‘Non abbiamo scampo’: la disperazione a Gaza tra nuovi attacchi e paura

Esteri

Le forze armate israeliane hanno ripreso le operazioni militari nella Striscia di Gaza, interrompendo la tregua in vigore dal 19 gennaio. Le conseguenze di questa escalation sono già evidenti, con città ridotte in macerie e residenti che, dopo aver tentato di ricostruire le proprie vite, si trovano nuovamente in una situazione disperata. Le testimonianze raccolte da Fanpage.it descrivono un quadro drammatico, con la popolazione costretta a fuggire e a vivere in condizioni precarie.

I bombardamenti recenti hanno colpito simultaneamente diverse aree della Striscia, inclusi i campi profughi, dove centinaia di migliaia di persone vivono in tende, incapaci di tornare nelle loro case distrutte. Le nuove operazioni militari, che coinvolgono attacchi aerei e l’uso di carri armati, rischiano di riproporre il tragico scenario già vissuto nei mesi precedenti.

Mohammed Almadajlawi, residente nel campo profughi di Jabalia, ha condiviso la sua esperienza: “Negli ultimi due giorni la situazione è un inferno – ci spiega – ci sono stati 710 morti e 900 feriti, hanno bombardato le case che erano ancora in piedi, come prima della tregua”. Ha anche riferito che l’esercito israeliano ha distribuito volantini invitando la popolazione a lasciare le proprie abitazioni, creando un clima di paura e confusione. “È successo a Rafah, a Beit Hanoun, a Beit Lahia; la gente è costretta a scappare improvvisamente e non è la prima volta”, ha aggiunto.

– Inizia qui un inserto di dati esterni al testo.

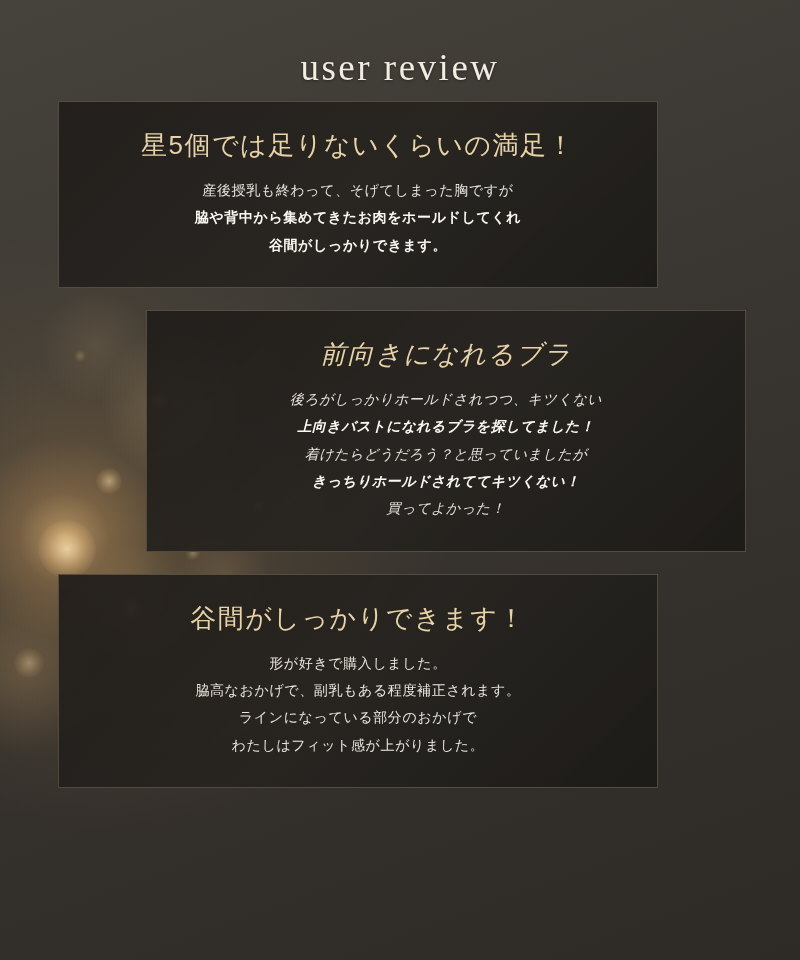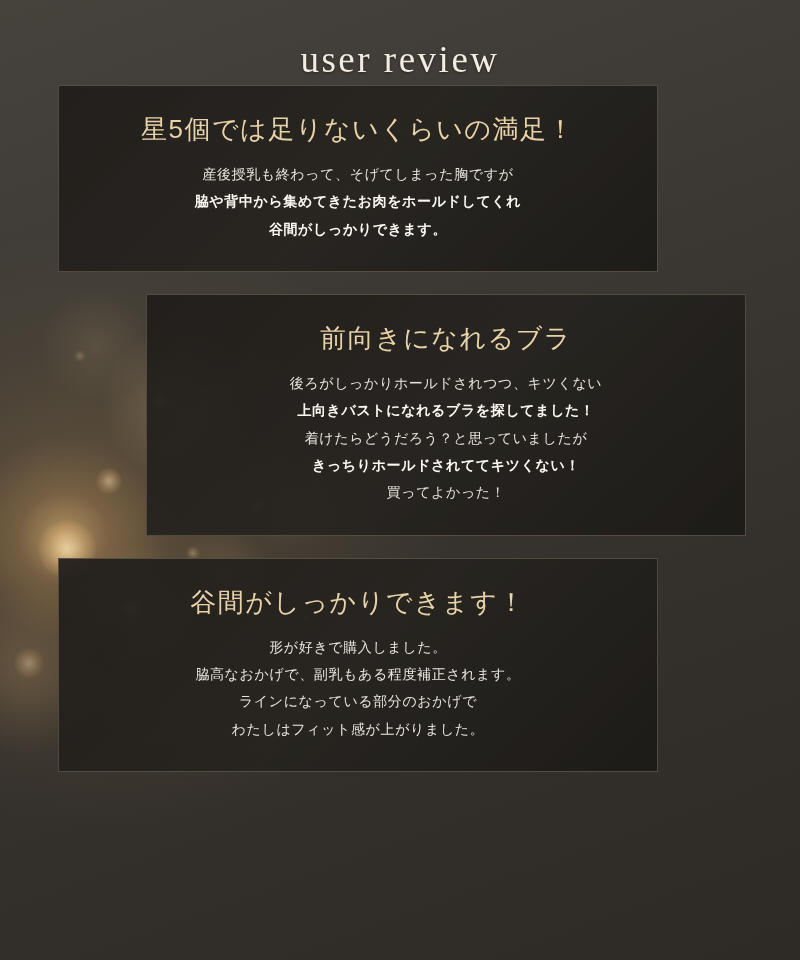"user review" .title { margin: 4px -> 12px }
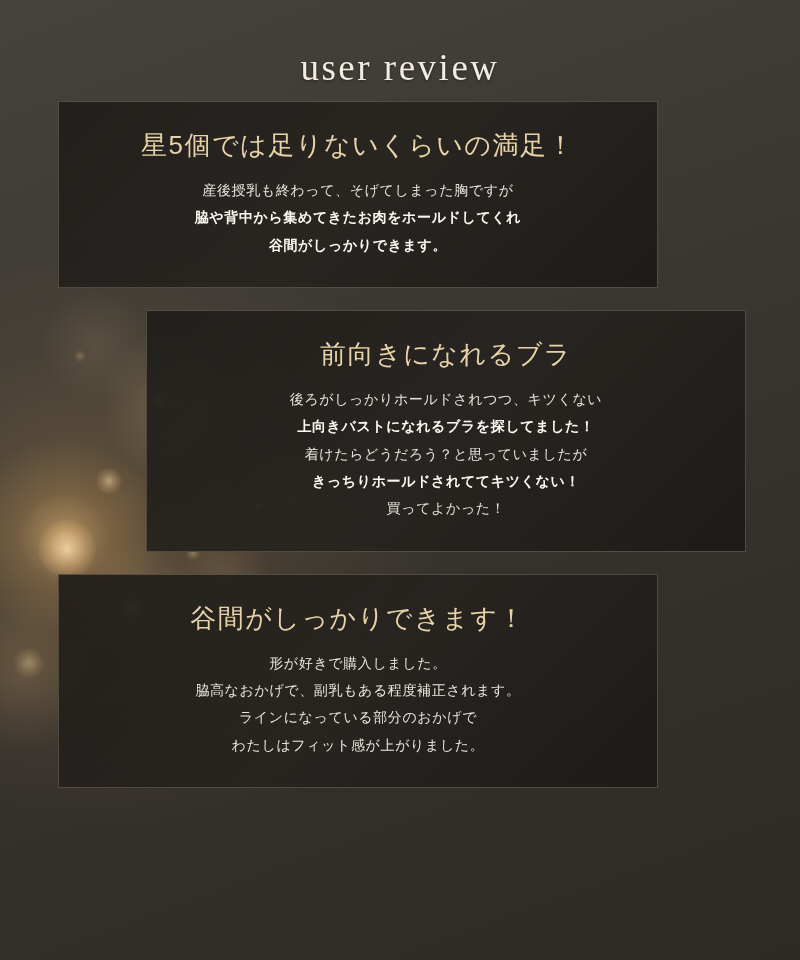"前向きになれるブラ" .card.right { font-style: none -> italic }
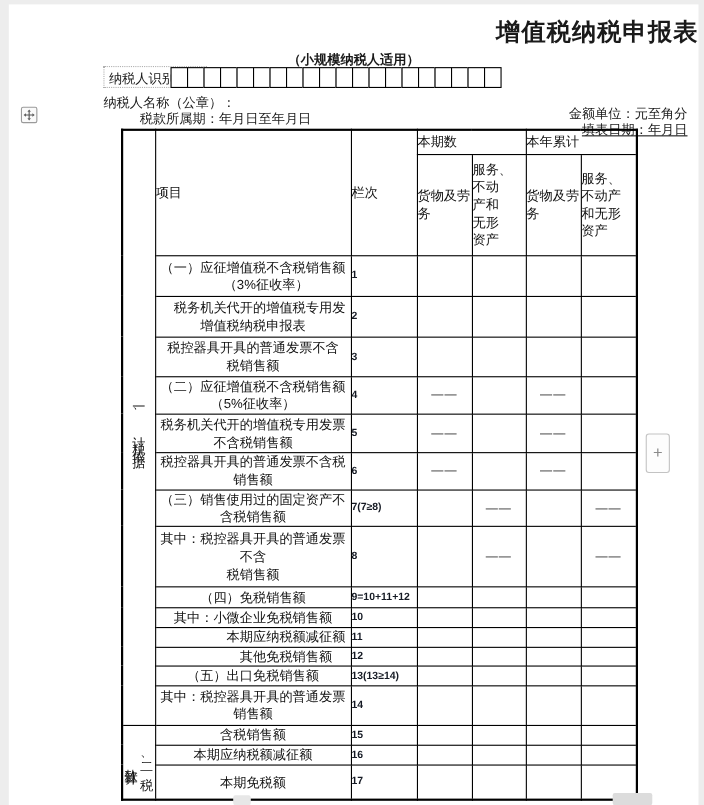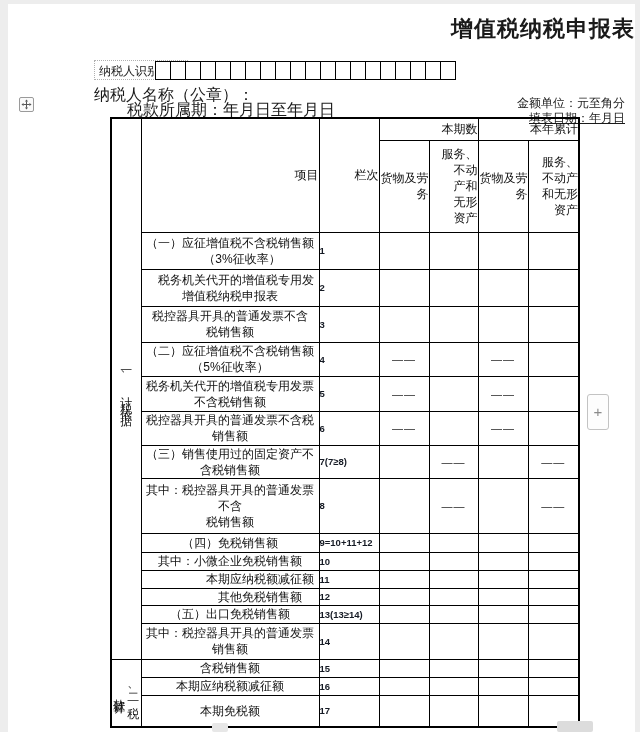"（小规模纳税人适用）" div.subtitle { html: none -> <div>（小规模纳税人适用）</div> }
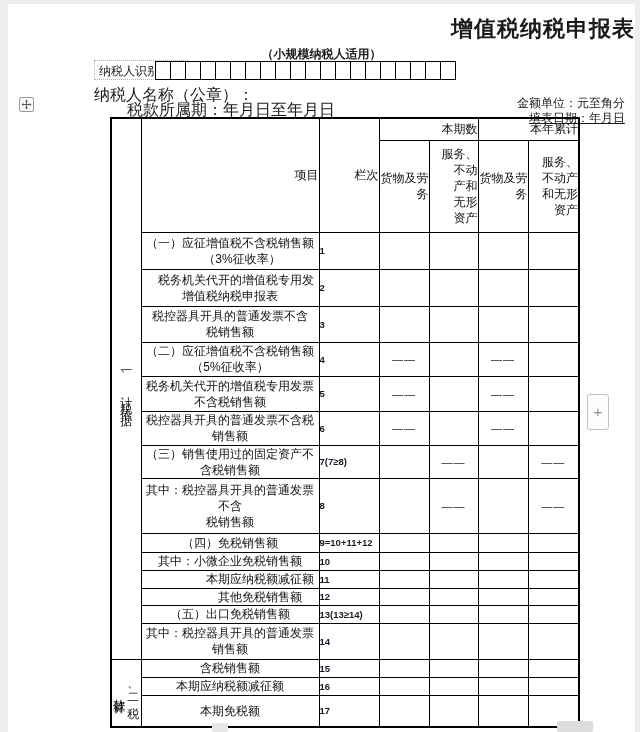"纳税人名称（公章）：" .line-left { font-size: 16px -> 12px }
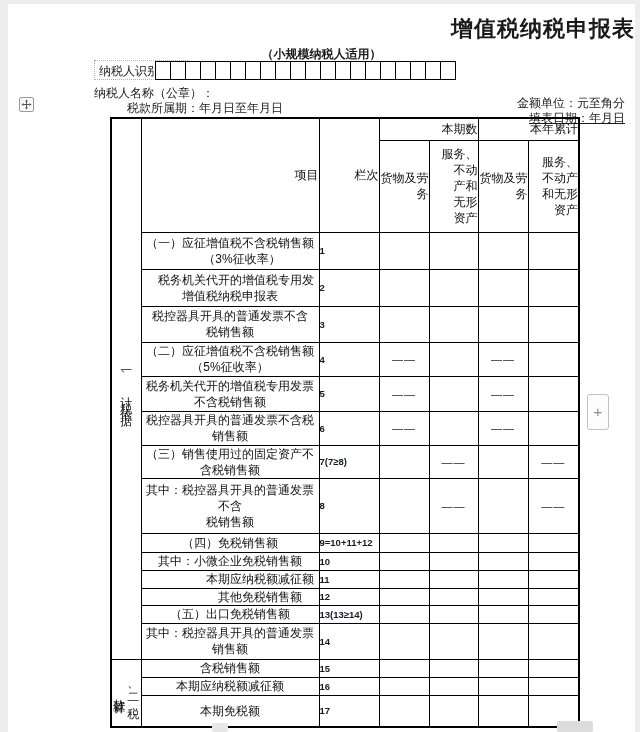"本期数" td.hc { text-align: right -> left }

Il ciclo di violenza si ripete, costringendo i palestinesi a raccogliere rapidamente ciò che possono e a fuggire, senza la possibilità di portare con sé gli oggetti essenziali. “Le persone per la settima, ottava volta, da quando è iniziata la guerra, devono ricominciare tutto da zero – racconta Almadajlawi – e non possono portare via nulla, devono solo pensare a scappare”. La situazione è ulteriormente aggravata dal blocco degli aiuti umanitari, che ha reso difficile l’accesso a cibo, acqua e medicinali. “Ora di nuovo manca l’acqua, manca il cibo, mancano le medicine, mancano anche le bombole di gas per cucinare, la benzina per spostarsi. La gente ha paura, ma è soprattutto stanca, non ce la fanno più”, ha dichiarato Almadajlawi.

La ripresa dei bombardamenti ha costretto la popolazione a spostarsi continuamente in cerca di luoghi sicuri, ma questa pratica di guerra è stata ampiamente criticata a livello internazionale. “Ci inviano i volantini per dirci di spostarci, ma non esiste nessun posto sicuro – prosegue Mohammed – io non lo so dove andrò, ma non solo io, tutta la Striscia di Gaza non sa dove andare”. Le indicazioni di spostamento sono confuse e contraddittorie, creando ulteriore caos tra i civili. “Ci dicono di andare dal Sud verso Gaza, dopo un’ora ci dicono di sfollare al Sud, poi dopo ci dicono di andare verso Nord”, ha spiegato.

Le modalità dei bombardamenti recenti hanno dimostrato una strategia militare che ha portato a un numero elevato di vittime civili. Almadajlawi ha descritto gli eventi degli ultimi giorni: “Due giorni fa e ieri i bombardamenti sono stati in contemporanea, dal valico di Rafah fino a Beit Hanoun. Hanno bombardato nello stesso momento, sono morte centinaia di persone in 10 minuti”. La mancanza di un luogo sicuro e la continua minaccia di attacchi aerei hanno reso la vita insostenibile per gli abitanti della Striscia di Gaza.

In questo contesto, la popolazione vive in uno stato di incertezza e paura, con la consapevolezza che la guerra ha ripreso il suo corso inesorabile. La speranza di una tregua duratura sembra svanire, mentre gli abitanti della Striscia cercano disperatamente di sopravvivere in condizioni sempre più precarie. La testimonianza di Mohammed Almadajlawi e di molti altri riflette una realtà complessa e dolorosa, caratterizzata da lutti, distruzione e un futuro incerto.